The script sometimes removes author names and years that directly precede citations. For example:

  • Source text: "Foster and Fell (2024)"
  • May convert to: <Citation citationKey="FosterFell2024" />
  • Should be: Foster and Fell (2024) <Citation citationKey="FosterFell2024" />

Contributors should verify that citation text is properly preserved during conversion.

Document Metadata

  • Extracts title, authors, date, abstract
  • Creates front matter for MDX files

Result: The converter significantly reduces conversion time by automatically handling document structure, figures, tables, and basic formatting. While the output requires review and some manual refinement, it saves hours of work compared to manual conversion.


Prerequisites

Before using the DOCX converter, ensure you have:

1. Python Installation

Version Required: Python 3.8 or higher

Check if you have Python:

python --version

or

python3 --version

If you don't have Python:

  • Download from python.org
  • During installation, check "Add Python to PATH"

2. Word Document Using RMC Template

Your Word document must:

  • Follow the modern RMC Word Document Template (e.g., Blue, Red, Green, or Yellow themes)
  • Use correct style names (RMC_Figure, RMC_Table, etc.)
  • Have properly formatted citations and references

3. Bibliography File Created

Before running the converter:

  • Create a bib.json file with all document references
  • Place it in the appropriate location in static/bibliographies/
  • Format according to Project Structure

Why this is required: The converter needs the bibliography file to properly link in-text citations. If citations exist in the Word document but not in bib.json, the conversion will have errors.


Setup Instructions

Step 1: Navigate to Converter Folder

Open Terminal in VS Code (Ctrl + Shift + `) and navigate to the converter:

cd docx_converter

A virtual environment keeps the converter's Python packages separate from your system Python.

Why Use a Virtual Environment?

Virtual environments prevent conflicts between different Python projects. The converter requires specific package versions that might differ from other Python tools you use.

Important: Create the virtual environment ONLY in the docx_converter/ folder, NOT in the root of the project.

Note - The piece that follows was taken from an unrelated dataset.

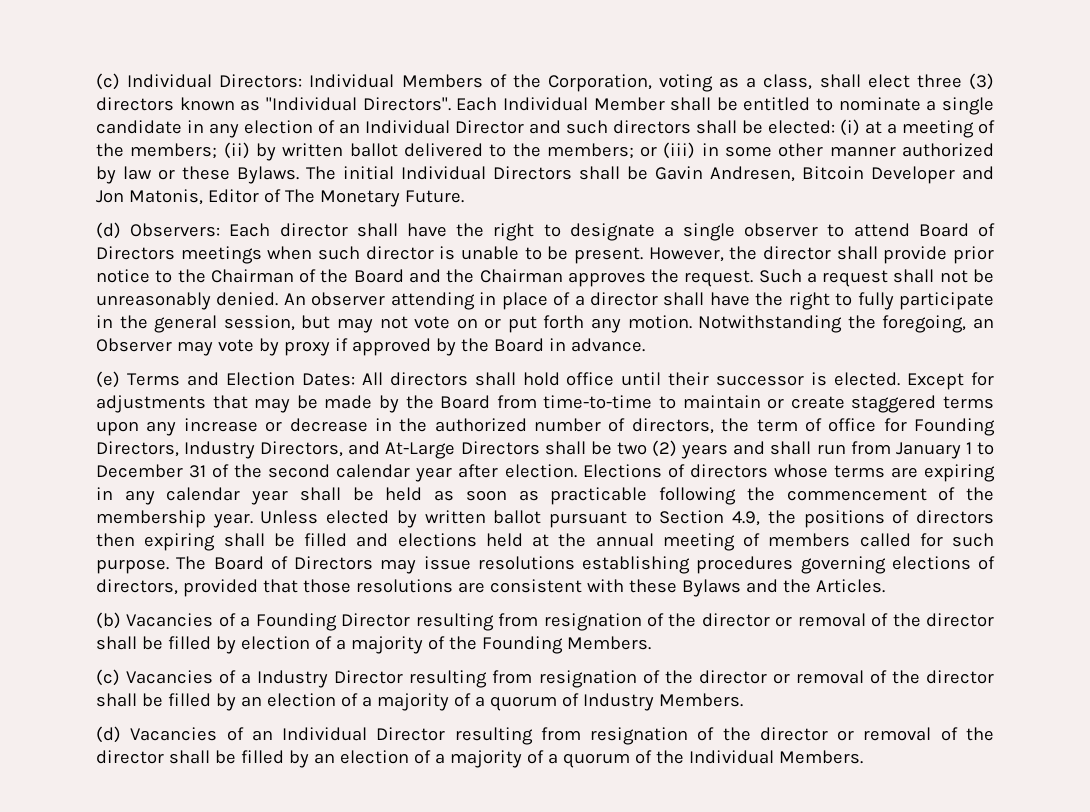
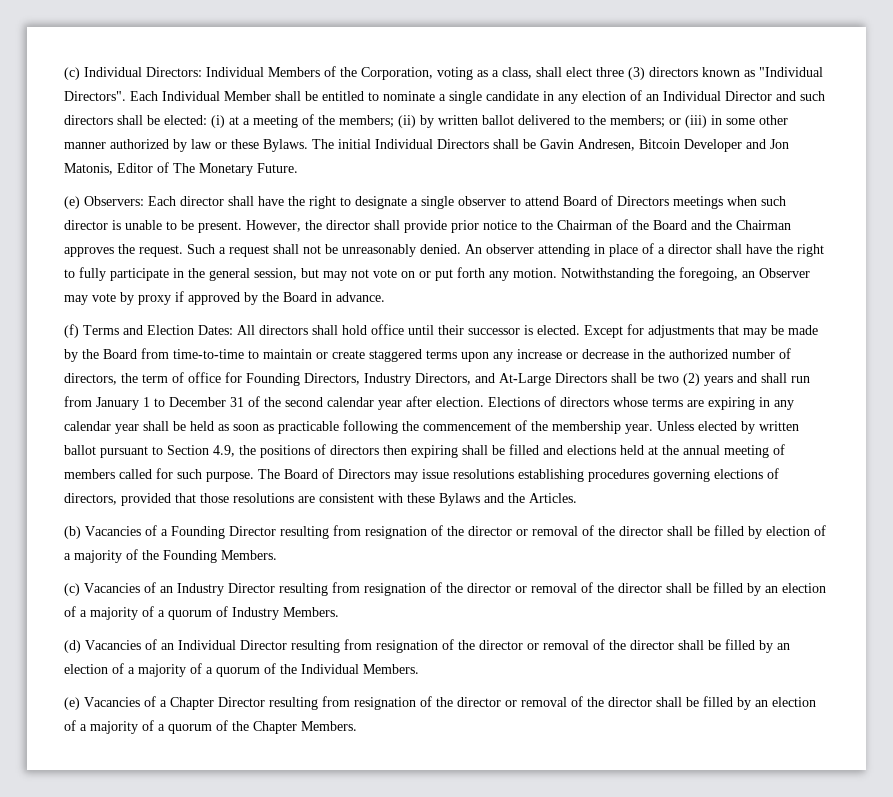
[96,222,121,239] (d) -> [64,196,80,209] (e)
[96,371,120,388] (e) -> [64,324,79,338] (f)
[241,673,252,684] a -> [160,586,173,593] an
(863, 757) none -> [64,696,816,710] [64,720,357,734] // (e) Vacancies of a Chapter Director resulting from resignation of the director or removal of the director shall be filled by an election of a majority of a quorum of the Chapter Members.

Create the virtual environment:

Use one of the following commands to create the virtual environment (which one depends on your Python installation):

python -m venv venv

or

python3 -m venv venv

or

py -m venv venv

Activate the virtual environment:

# Windows
venv\Scripts\activate

# Mac/Linux
source venv/bin/activate

When activated successfully: You'll see (venv) appear at the beginning of your terminal prompt:

(venv) C:\GitHub\RMC-Software-Documentation\docx_converter>

Step 3: Install Dependencies

With the virtual environment activated, install required packages:

pip install -r requirements.txt

This installs:

  • python-docx - For reading Word documents
  • Other dependencies needed for conversion

Installation time: ~30 seconds to 1 minute


Conversion Workflow

Overview of the Process

1. Prepare Word Document & Bibliography

2. Configure Converter Settings (main.py)

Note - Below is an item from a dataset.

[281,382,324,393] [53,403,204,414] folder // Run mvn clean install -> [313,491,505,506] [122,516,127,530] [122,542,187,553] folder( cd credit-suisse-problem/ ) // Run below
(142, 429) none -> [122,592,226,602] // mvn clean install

3. Run in Development Mode (test)

4. Review Generated Files

5. Assess Output & Note Issues

6. Run in Production Mode (final)

7. Make Manual Refinements

8. Test and Commit

Detailed Conversion Steps

Step 1: Prepare Your Files

A. Place Word Document

Place your .docx file in the static/source-documents/ folder following the same folder structure used for docs, figures, and bibliographies.

Example structure:

static/source-documents/desktop-applications/your-software/users-guide/v1.0/your-document.docx

This organizational structure keeps all related files (source documents, MDX files, figures, and bibliographies) aligned across the project.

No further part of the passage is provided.